Ils ne peuvent donc être les alliés de Gilles de Chin qui,
du fait de son rôle de héros civilisateur, combat précisément
ce qui se trouve en dehors des remparts de la ville et qui est donc considéré
comme sauvage. Les hommes sauvages sont ainsi intégrés au pôle
négatif du combat et deviennent les acolytes du dragon, représentant du
désordre qui règne dans l'extra-muros.
Actuellement, les hommes sauvages aident les hommes blancs dans la manipulation du
dragon. S'aidant de leur massue, ils veillent à maintenir la queue de l'animal
dressée et à la retirer de la foule après chaque coup de queue.
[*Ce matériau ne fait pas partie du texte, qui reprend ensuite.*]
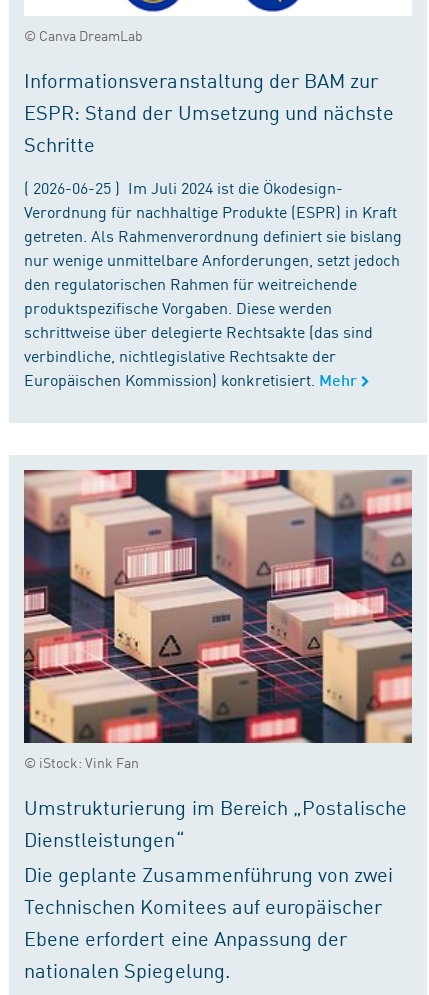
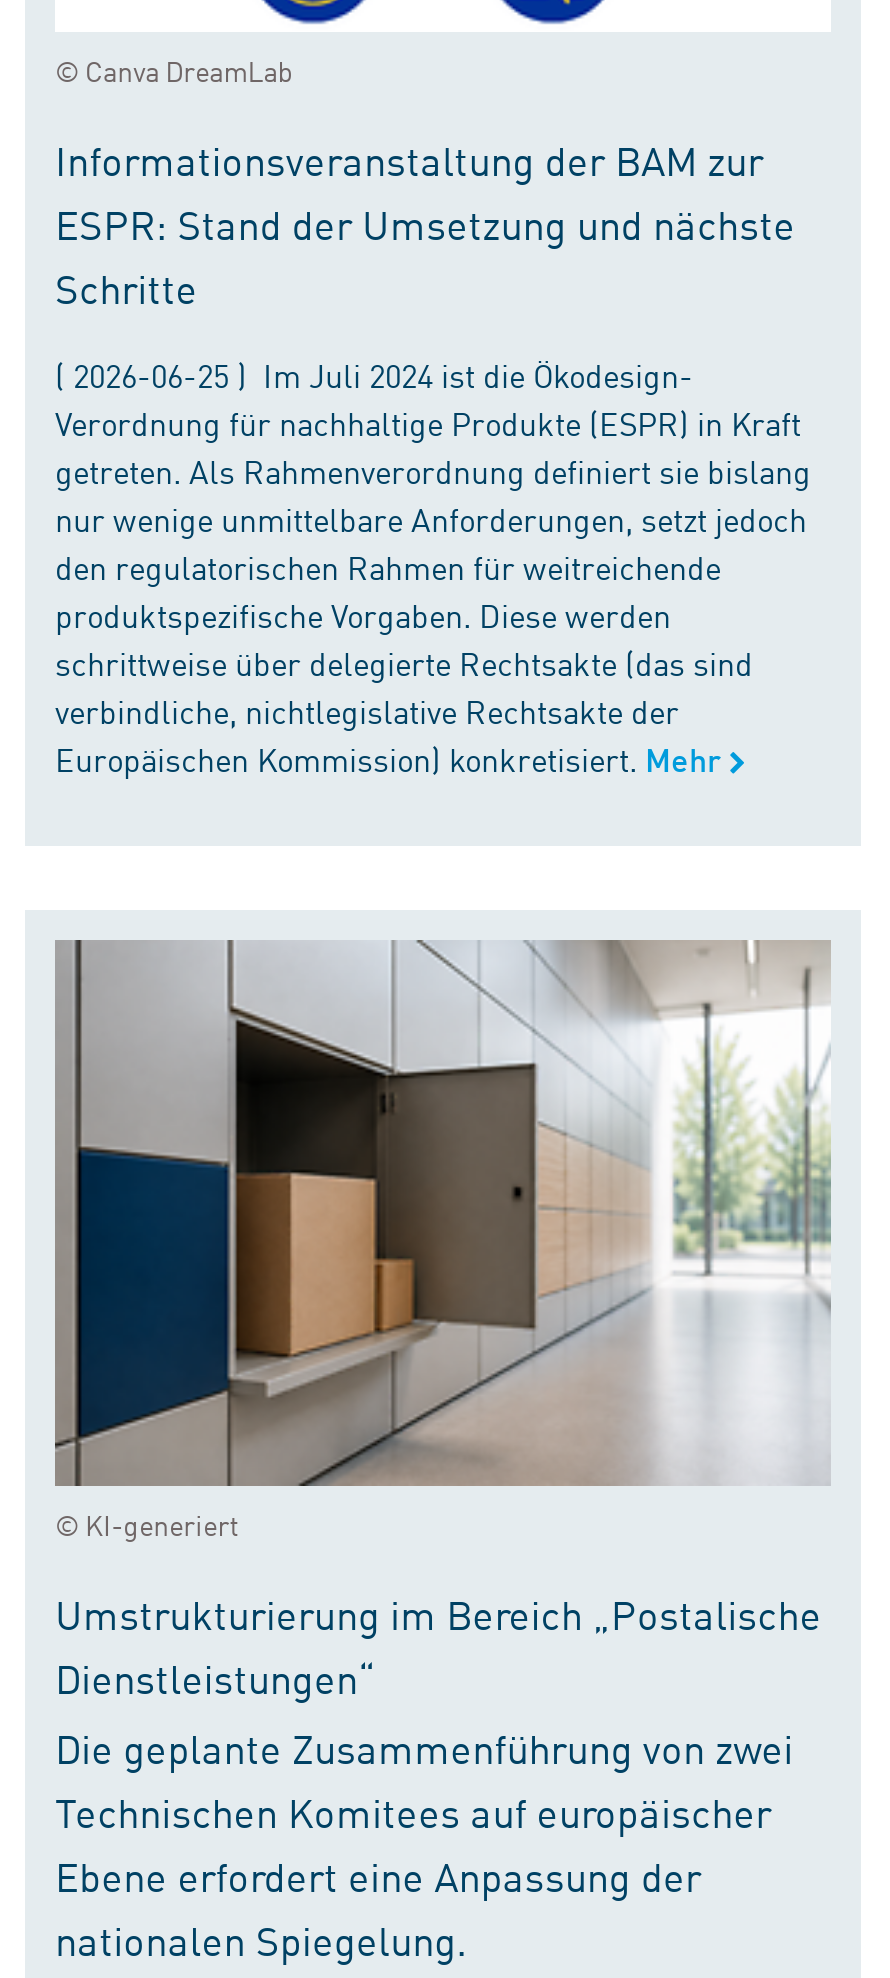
- [image]
- © iStock: Vink Fan
+ [image]
+ © KI-generiert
Ils sont vêtu d'une veste et d'un pantalon sur lesquels sont cousues environ
deux mille quatre cents feuilles de lierre et sont coiffés d'un chapeau conique qui
lui en compte plus ou moins quatre cents. Ces feuilles sont cousues à la main
quelques jours avant le combat, généralement par la mère ou
l'épouse de l'acteur. Le costume est orné de rubans rouges et l'acteur porte
également une cravate rouge. L'homme de feuille est armé d'une massue verte
munies de piques rouges.
Les pièces de ce costume font partie des "souvenirs" les plus prisés
par le public montois et il est très courant de voir un homme sauvage au sortir du
combat avec un costume où il ne subsiste que quelques feuilles.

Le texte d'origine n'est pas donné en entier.